6. When the court ruled, on April 20, 1998, it referred to a mistrial which occurred after the adjudication finally had begun, when counsel for the children declared a conflict and the court appointed a lawyer to represent each child. During the first trial, Justin denied the sexual abuse alleged against father. During the retrial, Justin recanted and testified to instances of abuse. The court admitted into evidence in the retrial, transcripts of Justin's earlier testimony. As the court noted, “[T]he crux of this case very clearly is the credibility of Justin since his testimony in February was that he denied the sexual abuse ․ and then in March he ․ gave diametrically opposed testimony.”The dispositional orders directed that the children remain with mother under Department supervision.
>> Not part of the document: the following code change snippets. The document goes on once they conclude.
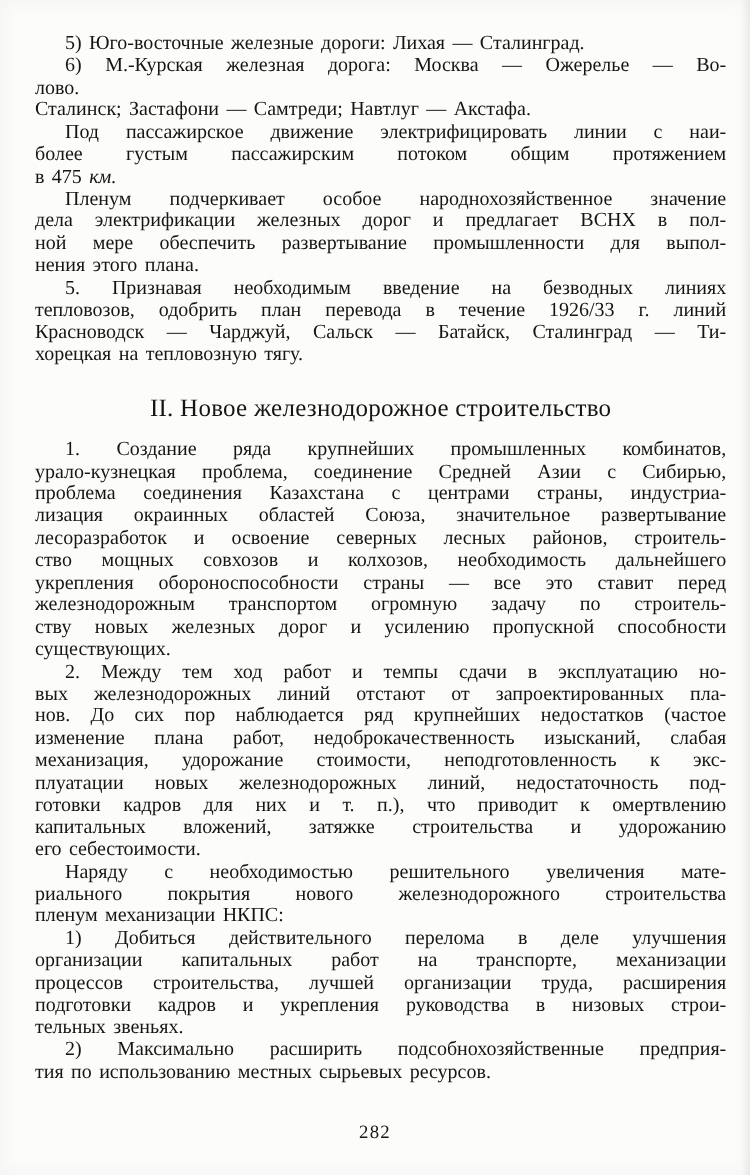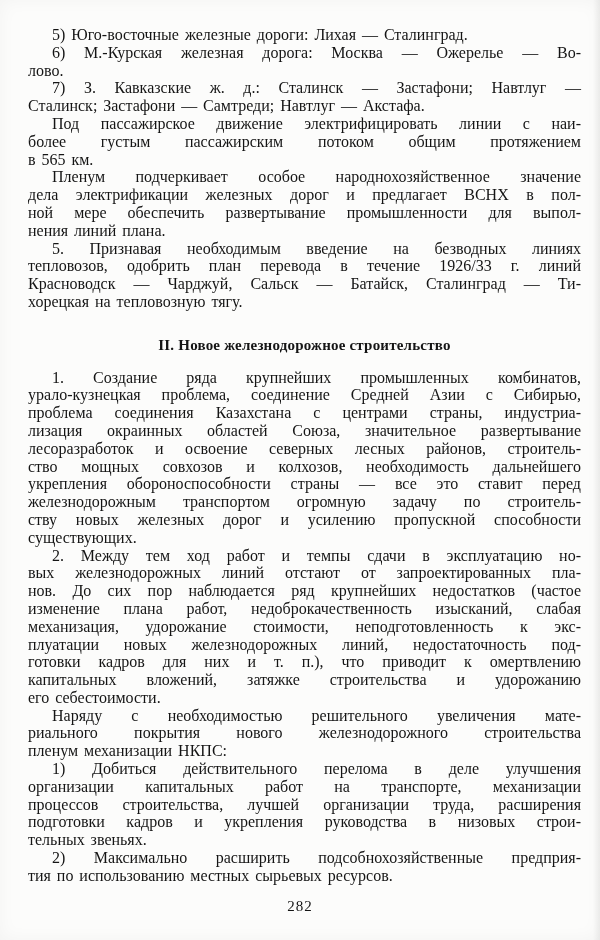--- a/index.html
+++ b/index.html
@@ -82,7 +82,6 @@
         <div class="line last">лово.</div>
       </div>
       <div class="para">
-        <div class="line indent">7) З. Кавказские ж. д.: Сталинск — Застафони; Навтлуг —</div>
         <div class="line last">Сталинск; Застафони — Самтреди; Навтлуг — Акстафа.</div>
       </div>
       <div class="para">

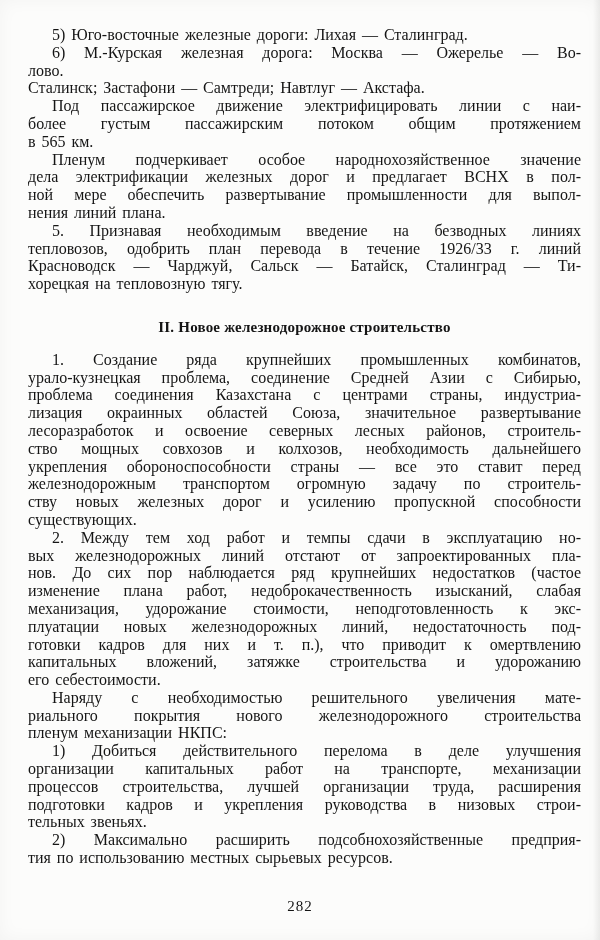--- a/index.html
+++ b/index.html
@@ -87,7 +87,7 @@
       <div class="para">
         <div class="line indent">Под пассажирское движение электрифицировать линии с наи-</div>
         <div class="line">более густым пассажирским потоком общим протяжением</div>
-        <div class="line last"><span>в 565 </span><span class="it">км.</span></div>
+        <div class="line last"><span>в 475 </span><span class="it">км.</span></div>
       </div>
       <div class="para">
         <div class="line indent">Пленум подчеркивает особое народнохозяйственное значение</div>

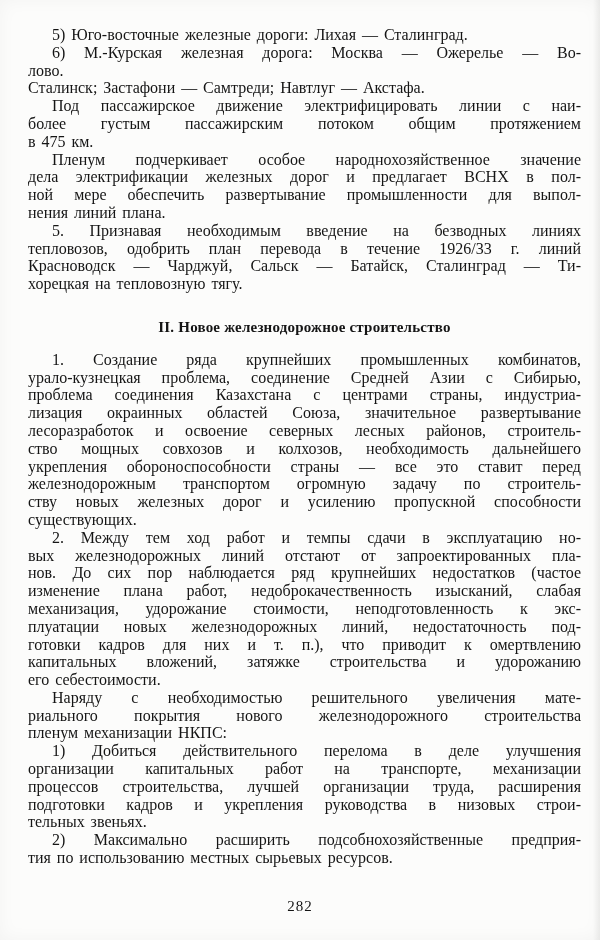--- a/index.html
+++ b/index.html
@@ -49,7 +49,7 @@
     word-spacing: 0.12em;
   }
   .line.indent { padding-left: 24px; }
-  .it { }
+  .it { font-style: italic; }
   .heading {
     font-weight: bold;
     text-align: center;

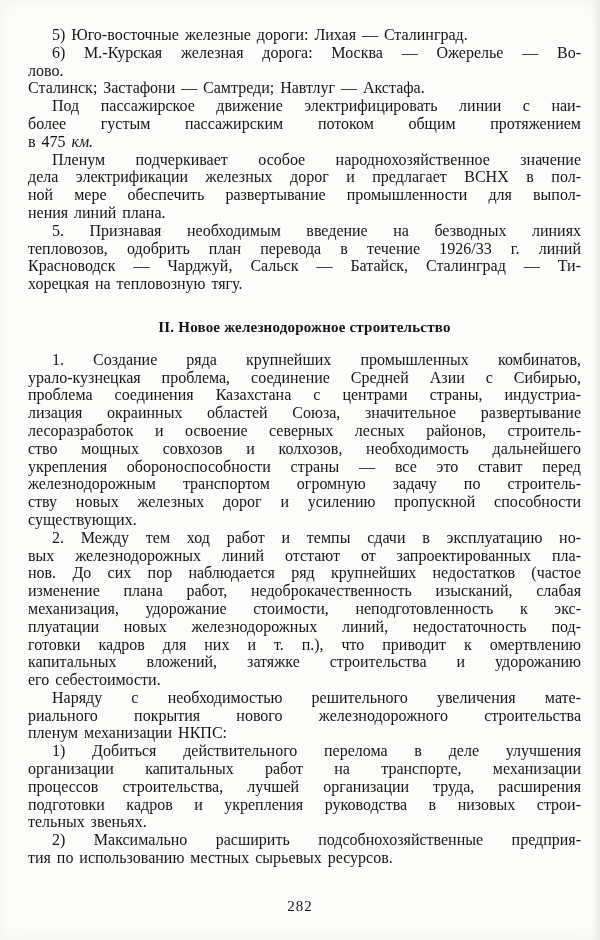--- a/index.html
+++ b/index.html
@@ -93,7 +93,7 @@
         <div class="line indent">Пленум подчеркивает особое народнохозяйственное значение</div>
         <div class="line">дела электрификации железных дорог и предлагает ВСНХ в пол-</div>
         <div class="line">ной мере обеспечить развертывание промышленности для выпол-</div>
-        <div class="line last">нения линий плана.</div>
+        <div class="line last">нения этого плана.</div>
       </div>
       <div class="para">
         <div class="line indent">5. Признавая необходимым введение на безводных линиях</div>

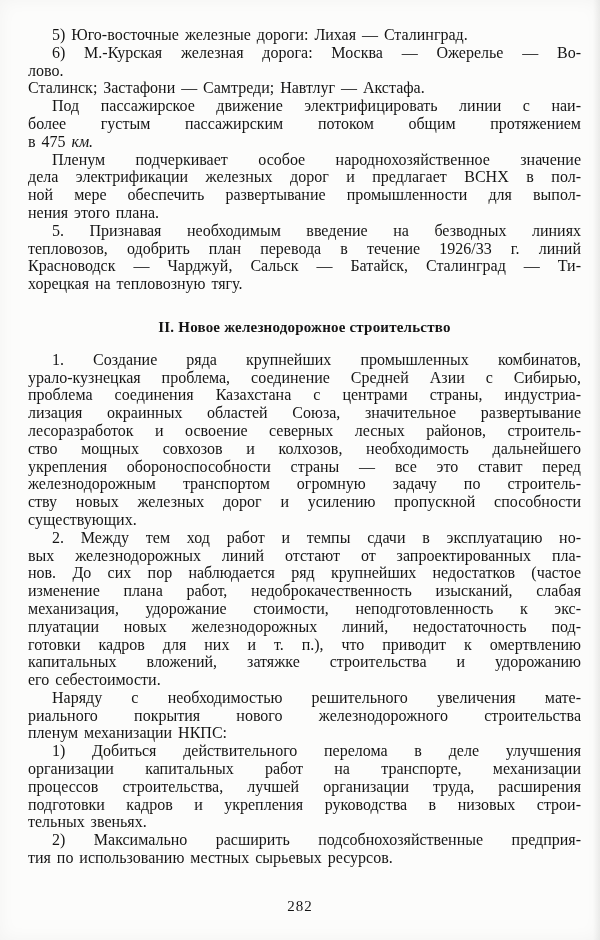--- a/index.html
+++ b/index.html
@@ -51,10 +51,10 @@
   .line.indent { padding-left: 24px; }
   .it { font-style: italic; }
   .heading {
-    font-weight: bold;
+    font-weight: normal;
     text-align: center;
     text-align-last: center;
-    font-size: 15px;
+    font-size: 20px;
     letter-spacing: 0.2px;
     margin: 26px 0 14px 0;
     line-height: 17.8px;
The court ordered individual counseling for Jennifer and joint counseling for father and Justin. If Justin's therapist felt joint counseling was harmful to Justin, the matter was to be “walked on for [the] court to rule.” Visitation with both children was to be monitored. Father's visits with Justin were to be with Justin's consent. Family reunification services were to be provided to father. Family maintenance services were to be provided to mother. The six-month review was set for October 1998.
ORTEGA, Acting P.J.
MIRIAM A. VOGEL, J., and MASTERSON, J., concur.